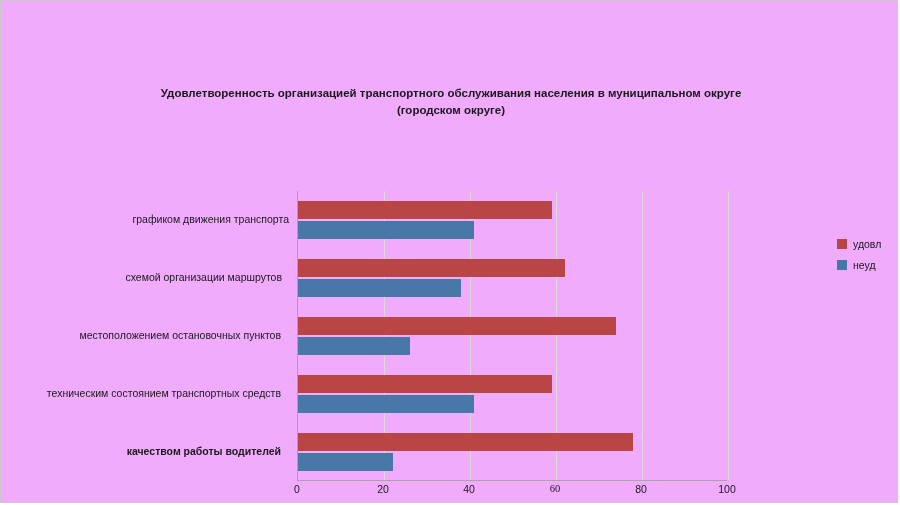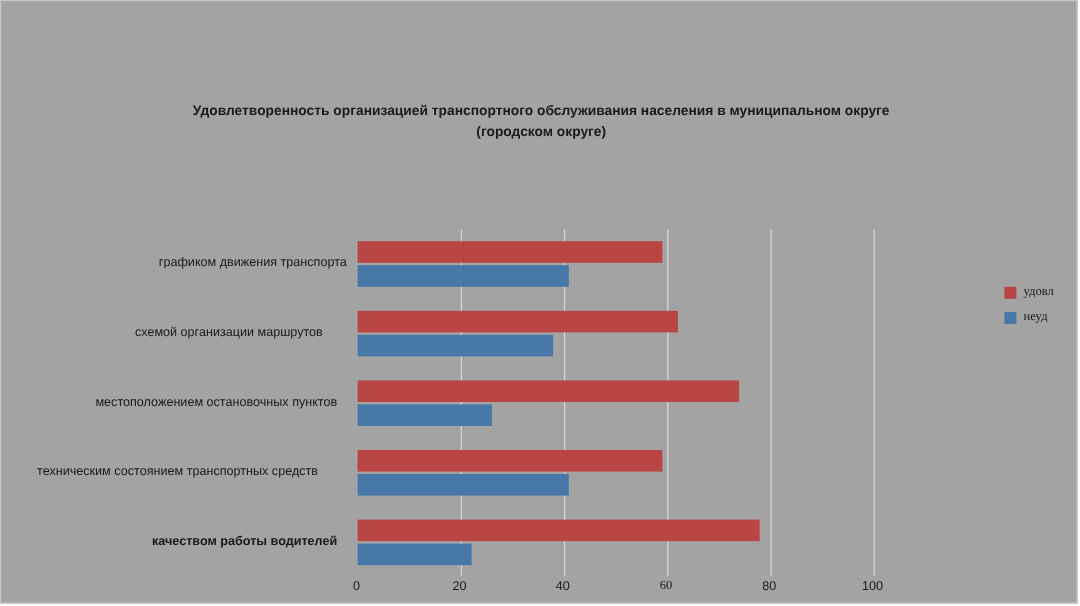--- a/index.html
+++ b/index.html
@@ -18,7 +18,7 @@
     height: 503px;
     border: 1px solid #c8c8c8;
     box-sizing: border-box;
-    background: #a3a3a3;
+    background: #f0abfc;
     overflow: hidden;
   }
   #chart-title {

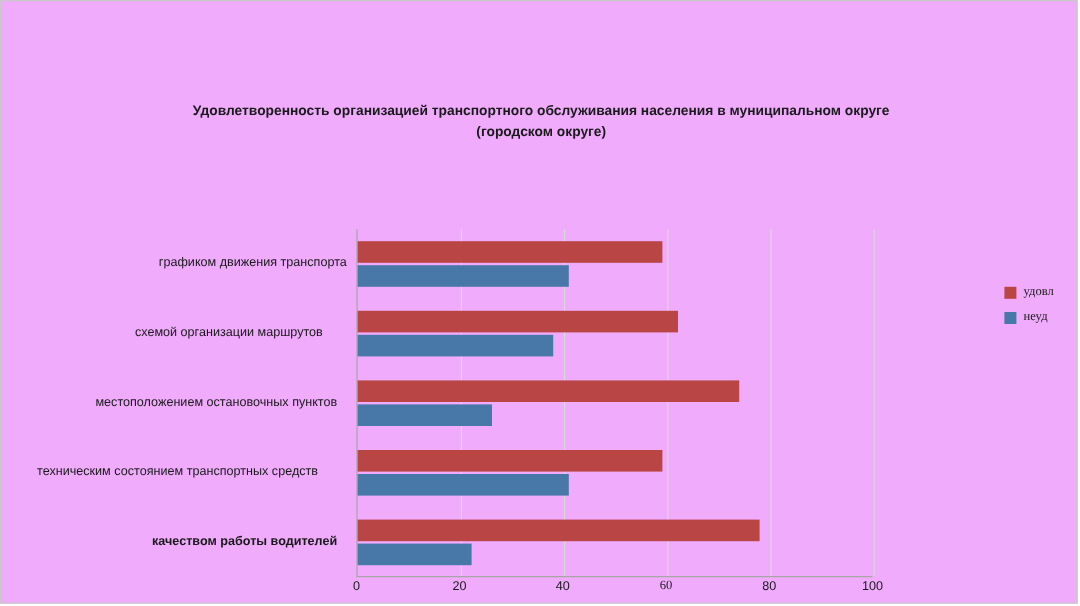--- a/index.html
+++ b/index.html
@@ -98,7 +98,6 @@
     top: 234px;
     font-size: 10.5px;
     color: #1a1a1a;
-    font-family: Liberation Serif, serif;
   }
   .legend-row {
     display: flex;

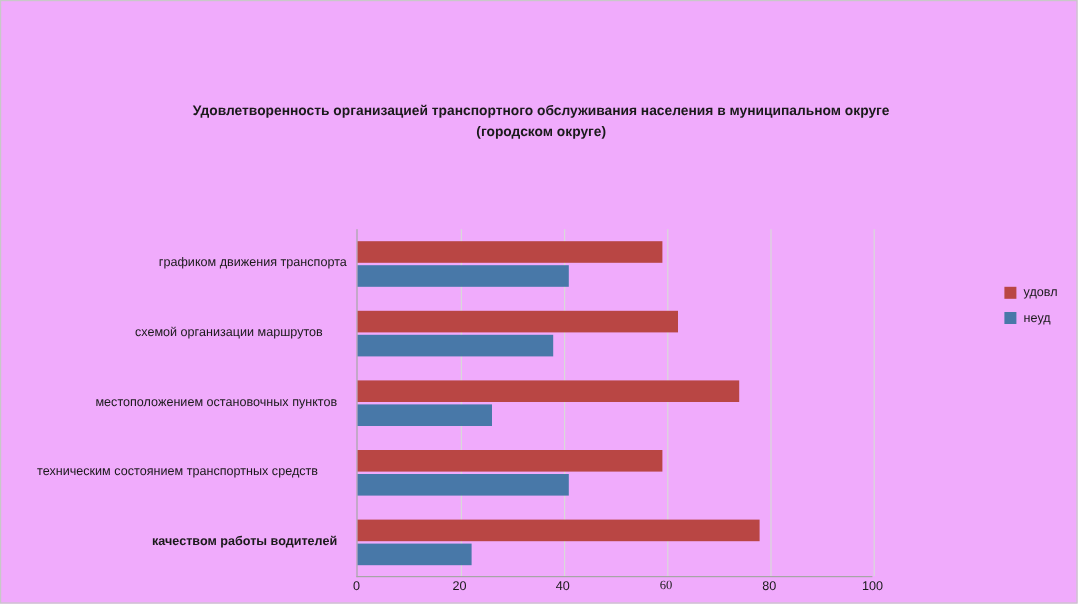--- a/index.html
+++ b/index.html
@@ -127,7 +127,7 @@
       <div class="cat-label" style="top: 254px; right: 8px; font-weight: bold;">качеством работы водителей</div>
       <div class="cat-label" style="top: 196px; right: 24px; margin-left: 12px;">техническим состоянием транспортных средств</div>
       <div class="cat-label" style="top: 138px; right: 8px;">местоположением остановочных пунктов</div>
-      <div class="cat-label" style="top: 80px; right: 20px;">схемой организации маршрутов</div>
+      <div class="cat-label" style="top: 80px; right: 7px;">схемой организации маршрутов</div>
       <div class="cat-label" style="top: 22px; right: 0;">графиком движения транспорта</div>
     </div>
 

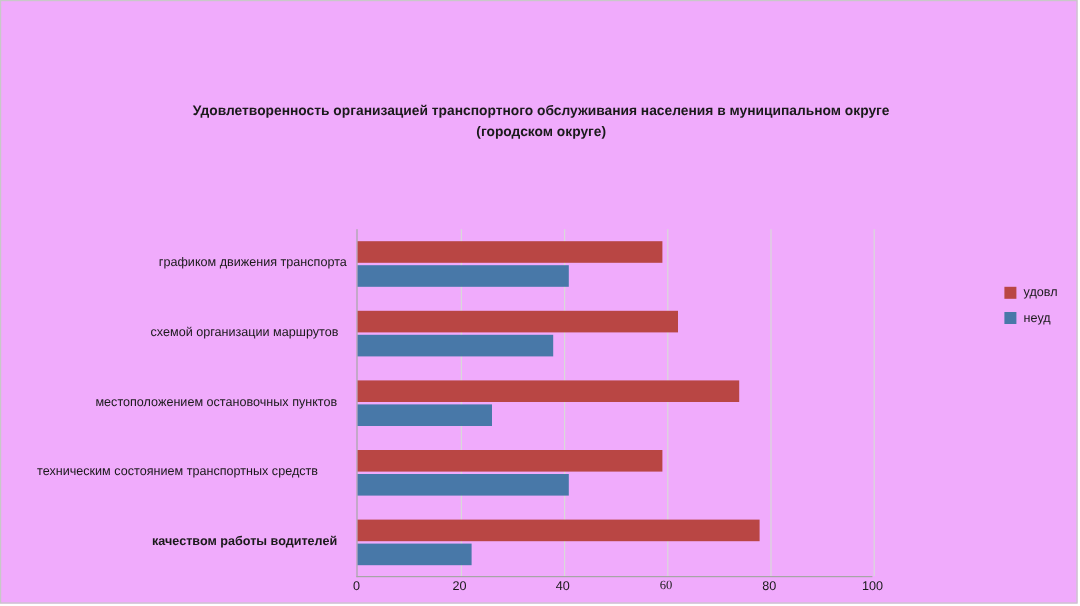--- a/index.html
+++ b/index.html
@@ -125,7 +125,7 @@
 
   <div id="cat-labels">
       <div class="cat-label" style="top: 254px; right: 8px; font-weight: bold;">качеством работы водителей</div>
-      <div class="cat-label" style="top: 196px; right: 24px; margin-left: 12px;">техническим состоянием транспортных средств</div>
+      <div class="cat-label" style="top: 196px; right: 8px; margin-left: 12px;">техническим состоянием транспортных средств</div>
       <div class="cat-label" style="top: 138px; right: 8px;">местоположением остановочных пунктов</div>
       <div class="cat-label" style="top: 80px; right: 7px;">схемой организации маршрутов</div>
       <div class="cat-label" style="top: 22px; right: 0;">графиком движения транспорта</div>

_____

Leave every picture out, and transcribe the data above exactly as it reads.

● Solution for this problem:
--- a/index.html
+++ b/index.html
@@ -18,7 +18,7 @@
     height: 503px;
     border: 1px solid #c8c8c8;
     box-sizing: border-box;
-    background: #a3a3a3;
+    background: #f0abfc;
     overflow: hidden;
   }
   #chart-title {

--- a/index.html
+++ b/index.html
@@ -98,7 +98,6 @@
     top: 234px;
     font-size: 10.5px;
     color: #1a1a1a;
-    font-family: Liberation Serif, serif;
   }
   .legend-row {
     display: flex;

--- a/index.html
+++ b/index.html
@@ -127,7 +127,7 @@
       <div class="cat-label" style="top: 254px; right: 8px; font-weight: bold;">качеством работы водителей</div>
       <div class="cat-label" style="top: 196px; right: 24px; margin-left: 12px;">техническим состоянием транспортных средств</div>
       <div class="cat-label" style="top: 138px; right: 8px;">местоположением остановочных пунктов</div>
-      <div class="cat-label" style="top: 80px; right: 20px;">схемой организации маршрутов</div>
+      <div class="cat-label" style="top: 80px; right: 7px;">схемой организации маршрутов</div>
       <div class="cat-label" style="top: 22px; right: 0;">графиком движения транспорта</div>
     </div>
 

--- a/index.html
+++ b/index.html
@@ -125,7 +125,7 @@
 
   <div id="cat-labels">
       <div class="cat-label" style="top: 254px; right: 8px; font-weight: bold;">качеством работы водителей</div>
-      <div class="cat-label" style="top: 196px; right: 24px; margin-left: 12px;">техническим состоянием транспортных средств</div>
+      <div class="cat-label" style="top: 196px; right: 8px; margin-left: 12px;">техническим состоянием транспортных средств</div>
       <div class="cat-label" style="top: 138px; right: 8px;">местоположением остановочных пунктов</div>
       <div class="cat-label" style="top: 80px; right: 7px;">схемой организации маршрутов</div>
       <div class="cat-label" style="top: 22px; right: 0;">графиком движения транспорта</div>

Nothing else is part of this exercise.